Title: Soil Water Content Sampling in Space and Time: a Comparison of Methods

Authors
item Evett, Steven
item Ruthardt, Brice
item Mazahrih, Naem - NCARRT
item Katbehbader, Nedal - PALESTINIAN AUTHORITY
item Howell, Terry
item Tolk, Judy
item Ayars, James

Submitted to: World Congress of Soil Science
Publication Type: Abstract Only
Publication Acceptance Date: February 20, 2006
Publication Date: July 9, 2006
Citation: Evett, S.R., Ruthardt, B.B., Mazahrih, N., Katbehbader, N., Howell, T.A., Tolk, J.A., Ayars, J.E. 2006. Soil water content sampling in space and time: A comparison of methods [abstract]. 18th World Congress of Soil Science. Paper No. 100-3.

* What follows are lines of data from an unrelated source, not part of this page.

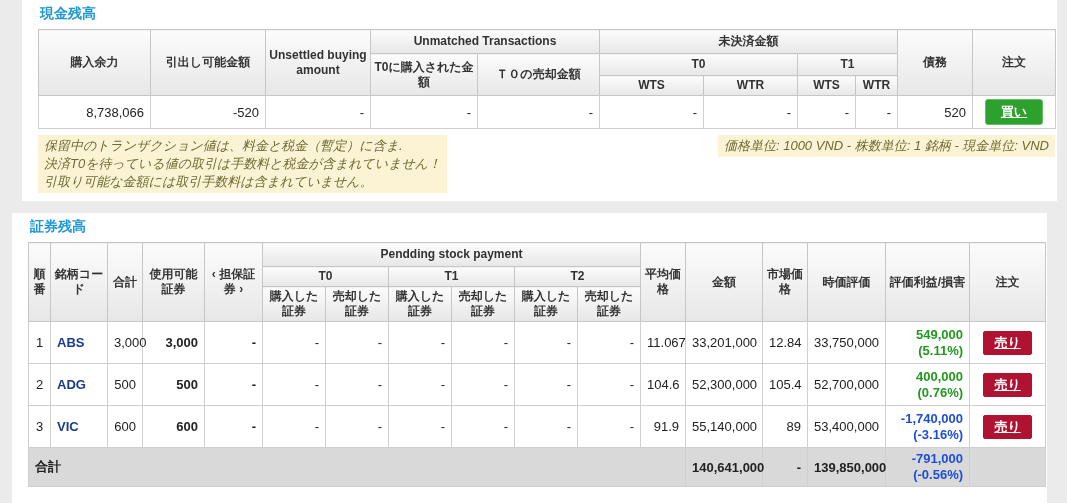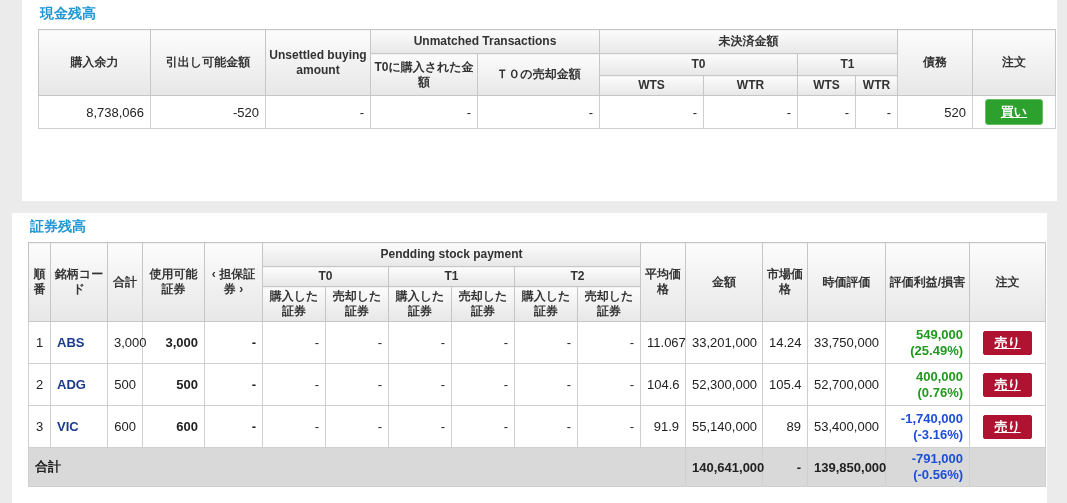--- a/index.html
+++ b/index.html
@@ -178,6 +178,14 @@
   </tbody>
     </table>
 
+  <div class="notes">
+    <div class="note-box">
+      <div>保留中のトランザクション値は、料金と税金（暫定）に含ま.</div>
+      <div>決済T0を待っている値の取引は手数料と税金が含まれていません！</div>
+      <div>引取り可能な金額には取引手数料は含まれていません。</div>
+    </div>
+    <div class="note-box">価格単位: 1000 VND - 株数単位: 1 銘柄 - 現金単位: VND</div>
+  </div>
 </section>
 
 <section class="panel" id="sec-panel">

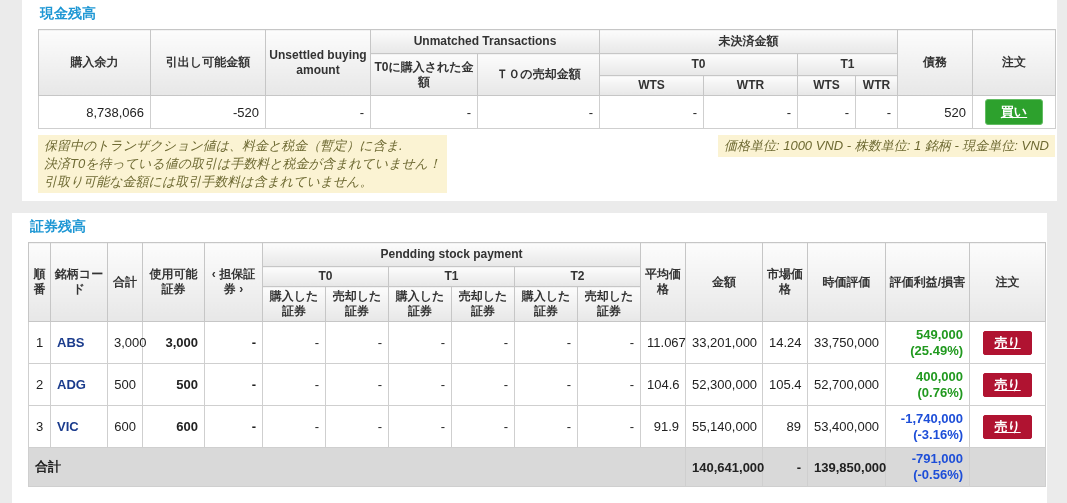--- a/index.html
+++ b/index.html
@@ -254,7 +254,7 @@
       <td class="num">-</td>
       <td class="num">11.067</td>
       <td class="num gray">33,201,000</td>
-      <td class="num">14.24</td>
+      <td class="num">12.84</td>
       <td class="num">33,750,000</td>
       <td class="pl pl-pos">
         <div>549,000</div>

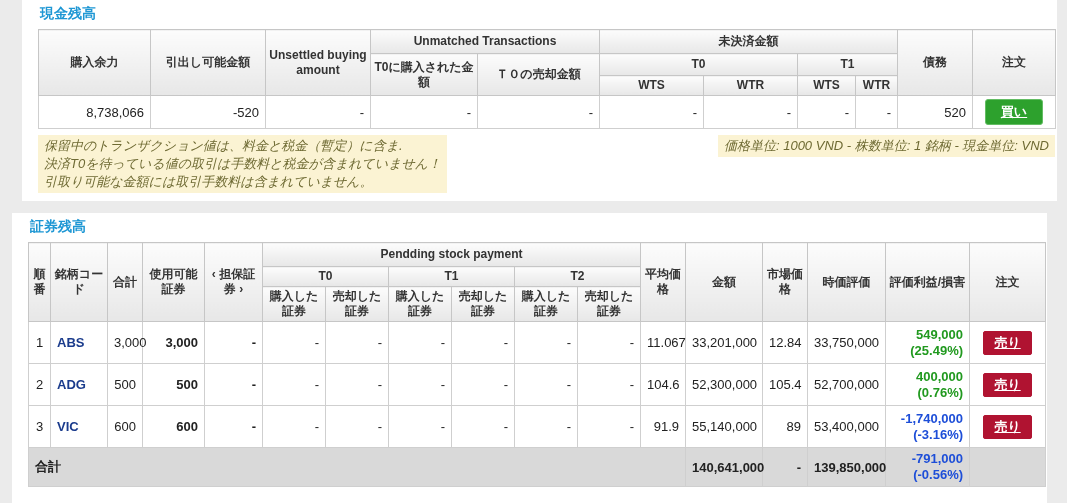--- a/index.html
+++ b/index.html
@@ -258,7 +258,7 @@
       <td class="num">33,750,000</td>
       <td class="pl pl-pos">
         <div>549,000</div>
-        <div>(25.49%)</div>
+        <div>(5.11%)</div>
       </td>
       <td class="center"><span class="btn btn-sell">売り</span></td>
     </tr>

Technical Abstract: Water content sensors used in access tubes for sensing profile water content were compared for two seasons in Texas and one season in California on clayey soils. Sensors included the neutron moisture meter (NMM) and four electromagnetic (EM) devices: three different capacitance sensors, and a device based on a short-rise-time pulse traveling along a transmission line. Measurements were compared with direct soil sampling. Transects of ten, twenty, and twelve access tubes or sampling sites were used in the three seasons, 2003, 2004, and 2005, respectively. Variability varied greatly among the devices, with standard deviations of profile water contents <0.7 cm/m for the NMM and direct sampling methods, and ranging from 0.8 to 12 cm/m for EM methods. Variability was different in different soil horizons, and it increased as the soils dried, though less so for the NMM and direct sampling methods. Larger variabilities for the four EM devices were due to their relatively small measurement volumes, which were typically smaller than a representative elemental volume (REV) for soil water content, and the relatively large variability of soil water content on scales less than the REV. Results indicate that unreasonably large numbers of access tubes are required for the EM devices to be used to determine differences in profile water content to reasonable precision at probility levels commonly desired in research, calling into question their suitability both for plot research and for studies of spatial variation of soil water content.